With a fast-approaching date for compliance to the Final Omnibus Rule under the Health Insurance Portability and Accountability Act of 1996 (HIPAA), business associates and their subcontractors are being thrust into a world where they will be held accountable for protecting health information. Under the Final Rule, which was issued by the Department of Health and Human Services (HHS) on January 17 and went into effect on March 26, many of those entities may be caught unprepared or even unaware that they are considered a business associate. That can expose them to substantial penalties when the HHS Office for Civil Rights is expected to commence routine HIPAA compliance audits in September.
According to Brian Lapidus, head of the incident response and remediation group at the New York-based Kroll Advisory Solutions, “A lot of business associates don’t even know that they are business associates. This is going to be a wakeup call for them.” (Kroll offers a Business Associate HIPAA Self Risk Assessment tool, and also advises business associates and subcontractors on how to meet the requirements under the HIPAA Final Rule.)

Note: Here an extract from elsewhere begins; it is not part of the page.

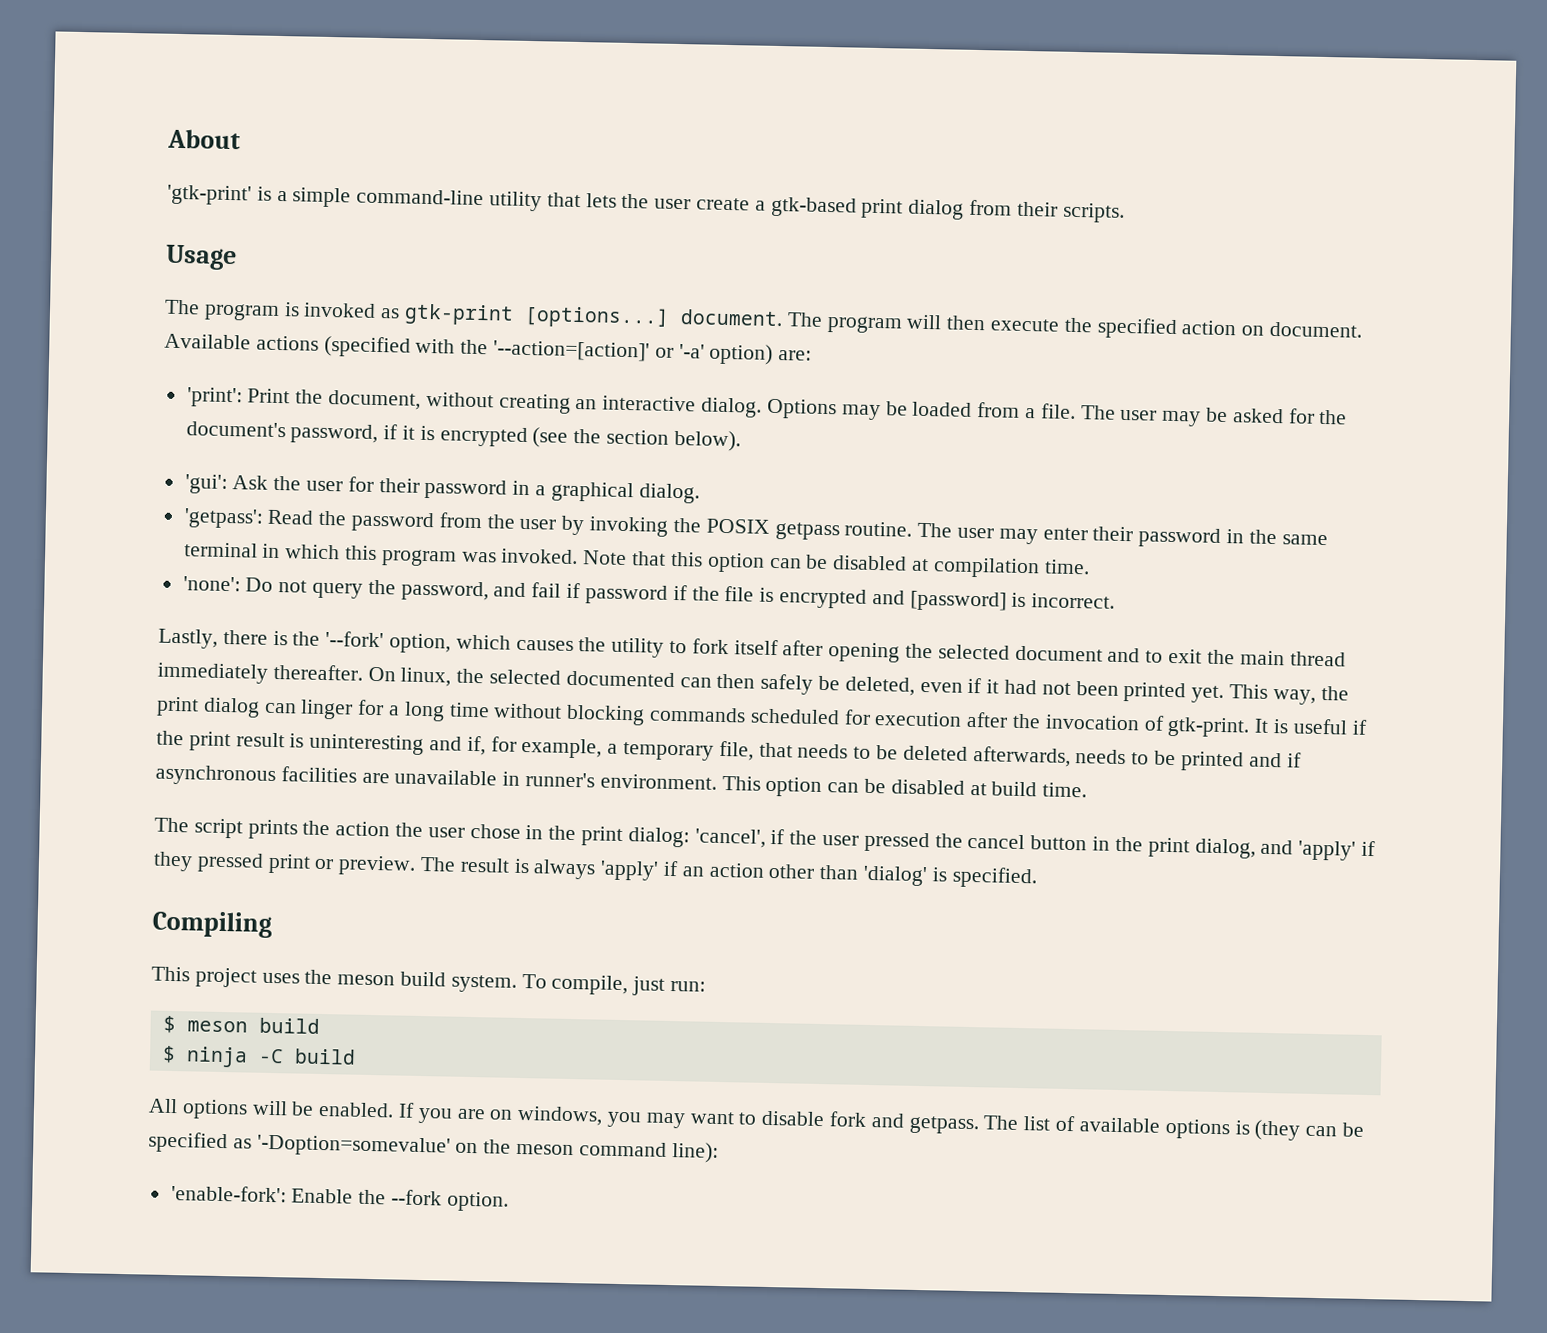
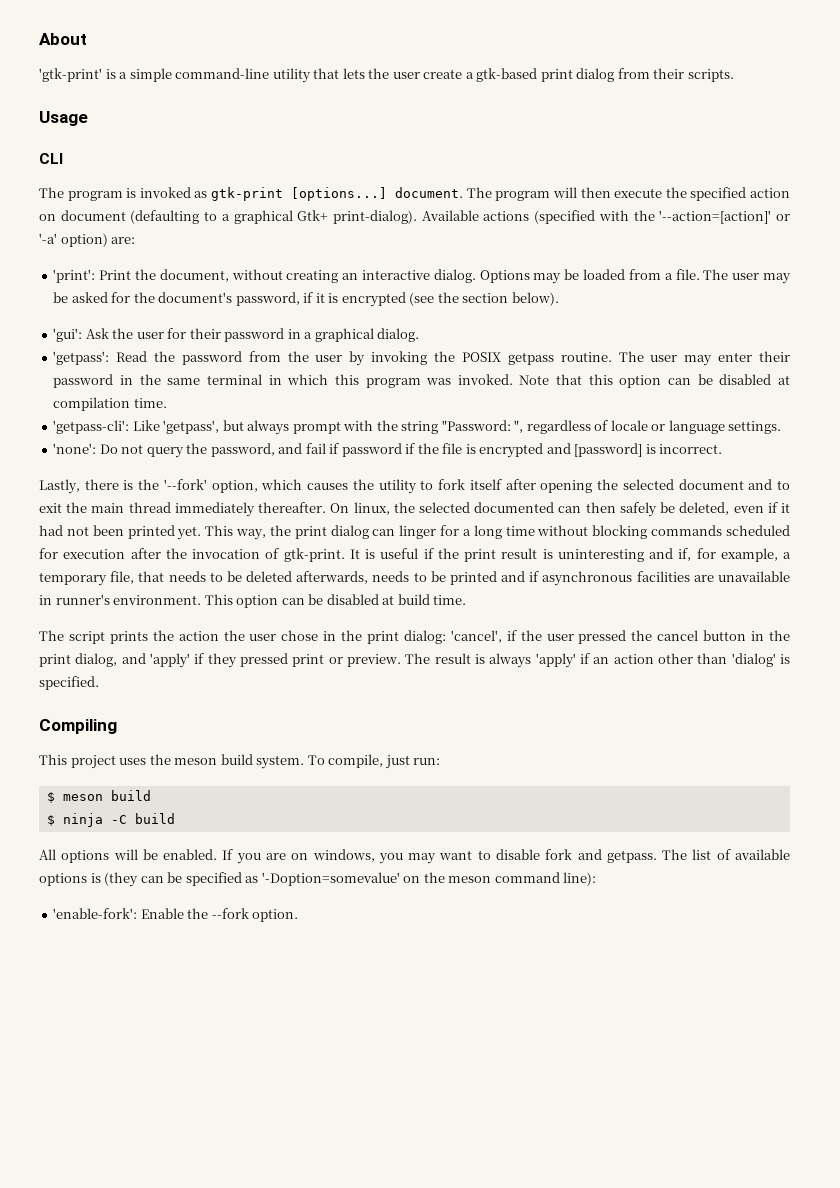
(237, 257) none -> [39,153,63,164] // CLI
[1269,321,1363,338] document. -> [60,210,418,224] document (defaulting to a graphical Gtk+ print-dialog).
(1090, 567) none -> [53,420,782,435] // 'getpass-cli': Like 'getpass', but always prompt with the string "Password: ", regardless of locale or language settings.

Lapidus classifies business associates into two different groups. The first group includes companies is aware of the HIPAA requirements and is cognizant of its relationship with the healthcare provider, so are used to thinking about HIPAA compliance. The second group is not compliant, and is going to be unprepared; for many in this group, healthcare is not a typical function, he says. One possible example: a business that has set up a self-funded health plan, and which finds itself with PHI on its employees, making it a business associate. “If it is a non-regulated business and it is doing that, I guarantee iot has never thought of itself as a business associates,” he says.
Lapidus observes that in the age of Big Data, the volume of data continues to grow as more organizations are using data as an asset to understand consumer trends. The fact is that data escapes, and organizations need to be aware of its vulnerabilities, he says. In his view, the biggest wild card in data breaches is human behavior, in the form of malicious insiders, negligent insiders, or criminal hackers. While he declines to identify a “typical” breach, he stresses that organizations need to be mindful of their responsibility to protect data.
The biggest challenge in the Final Rule is the elimination of the harm provision that essentially lowers the threshold for a breach notification—instead of saying that no harm occurred as a result of a breach to establishing that there was a low probability that data was not compromised. Lapidus says organizations will need to run an investigation of perform due diligence that c an be challenging, depending on the complexity of the event.
“Our takeaway is that business associates need to get ready, because it’s coming,” Lapidus says. “There’s going to be scrutiny on what they are doing and how they are doing it.”